Deep Learning

How physics advanced Generative AI

Many cutting-edge Generative AI models are inspired by concepts from physics. In this guide, we’ll take a high-level look at how physics is driving advancements in AI.

How physics advanced Generative AI

Distinct fields often cross-pollinate important concepts which help drive their progress. Concepts from mathematics lay at the foundation for progress in physics; concepts from physics often inspire frameworks in economics.

Artificial Intelligence (AI) has joined this cohort, pulling in ideas from physics to develop state-of-the-art models and inform how they work at a fundamental level. While ideas from physics have been incorporated into AI before, only recently have these models outperformed other approaches in such an indomitable way with models like DALL-E 2 and Stable Diffusion.

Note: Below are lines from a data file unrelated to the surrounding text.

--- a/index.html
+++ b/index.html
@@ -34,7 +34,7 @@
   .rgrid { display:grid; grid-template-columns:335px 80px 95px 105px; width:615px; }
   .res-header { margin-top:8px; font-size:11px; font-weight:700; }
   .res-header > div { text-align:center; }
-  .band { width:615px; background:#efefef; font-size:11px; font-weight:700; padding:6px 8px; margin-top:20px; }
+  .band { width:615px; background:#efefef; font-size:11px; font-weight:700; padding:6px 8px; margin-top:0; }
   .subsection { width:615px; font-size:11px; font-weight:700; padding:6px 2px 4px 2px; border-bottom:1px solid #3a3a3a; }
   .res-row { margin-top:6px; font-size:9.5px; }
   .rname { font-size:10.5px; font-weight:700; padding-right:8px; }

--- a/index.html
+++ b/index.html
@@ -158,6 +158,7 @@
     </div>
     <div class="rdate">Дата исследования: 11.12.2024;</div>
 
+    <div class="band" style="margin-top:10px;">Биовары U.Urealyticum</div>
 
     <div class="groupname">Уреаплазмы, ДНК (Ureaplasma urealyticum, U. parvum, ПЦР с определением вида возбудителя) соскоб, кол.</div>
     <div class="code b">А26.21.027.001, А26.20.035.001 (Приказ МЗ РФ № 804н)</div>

In this article, we’ll take a high-level look at these recent advancements and show how concepts from two distinct subfields of physics - electrostatics and thermodynamics - have elevated the performance of Generative AI models to a new echelon.

A Generative AI model generating images of human faces by using principles from electrostatics (provided by PFGM authors)

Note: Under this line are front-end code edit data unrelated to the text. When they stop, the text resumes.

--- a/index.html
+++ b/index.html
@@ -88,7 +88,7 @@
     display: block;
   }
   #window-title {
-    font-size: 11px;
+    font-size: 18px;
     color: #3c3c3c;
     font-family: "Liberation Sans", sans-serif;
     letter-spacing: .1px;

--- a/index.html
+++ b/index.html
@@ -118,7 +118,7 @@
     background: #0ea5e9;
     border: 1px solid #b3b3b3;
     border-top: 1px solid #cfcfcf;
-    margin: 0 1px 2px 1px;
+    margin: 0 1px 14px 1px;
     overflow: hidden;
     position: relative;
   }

This article is geared towards anyone who is interested in the high-level concepts of how these powerful models work. We won’t get into particular mathematical details, so the explanations should be helpful to readers at all experience levels in AI.

Lessons from Electrostatics and Thermodynamics

Both of the cases we’ll look at are most often applied to Generative AI for images. For electrostatics, the treatment of a probability density as an electric charge density is the kernel of the method, where the motion of electrons according to the laws of physics can be exploited to generate novel images.

In the second case of thermodynamics, the treatment of the pixels in an image as atoms is the kernel of the method, where the natural movement of these atoms forward and backward in time can similarly be exploited to generate images.

Let’s take a look at the first case now.

Generative AI with electrostatics

Electrostatics can be viewed as the study of electric charges. Charge densities are continuous objects that have different amounts of charge in different areas. A place with a high charge density would repel (or attract) electrons with a greater force than areas with low charge density.

This electrically-charged rod has different amounts of charge (number of electrons) at different points on the rod

We can plot out the charge density of this rod - for each point on the rod we plot out “how much” charge is at that point. As we can see, there is a lot of charge in the middle, which tapers off to a lower charge at either end of the rod.

At each point on the rod, the height of the curve specifies the charge density

On the other hand, there are also probability densities. These curves show how likely each value of something is. Below, we show the probability density curve for the height of human males. As we can see, a male with a height of 5’11” (71 in, 180cm) is fairly likely, whereas heights much taller or shorter than this are less likely.

The height distribution for human males can be plotted in a similar fashion

You may have noticed that these curves look very similar. A specific class of Generative AI model - Poisson Flow Generative Models (PFGMs) - observes this too. PFGMs work by treating a probability density as a charge density.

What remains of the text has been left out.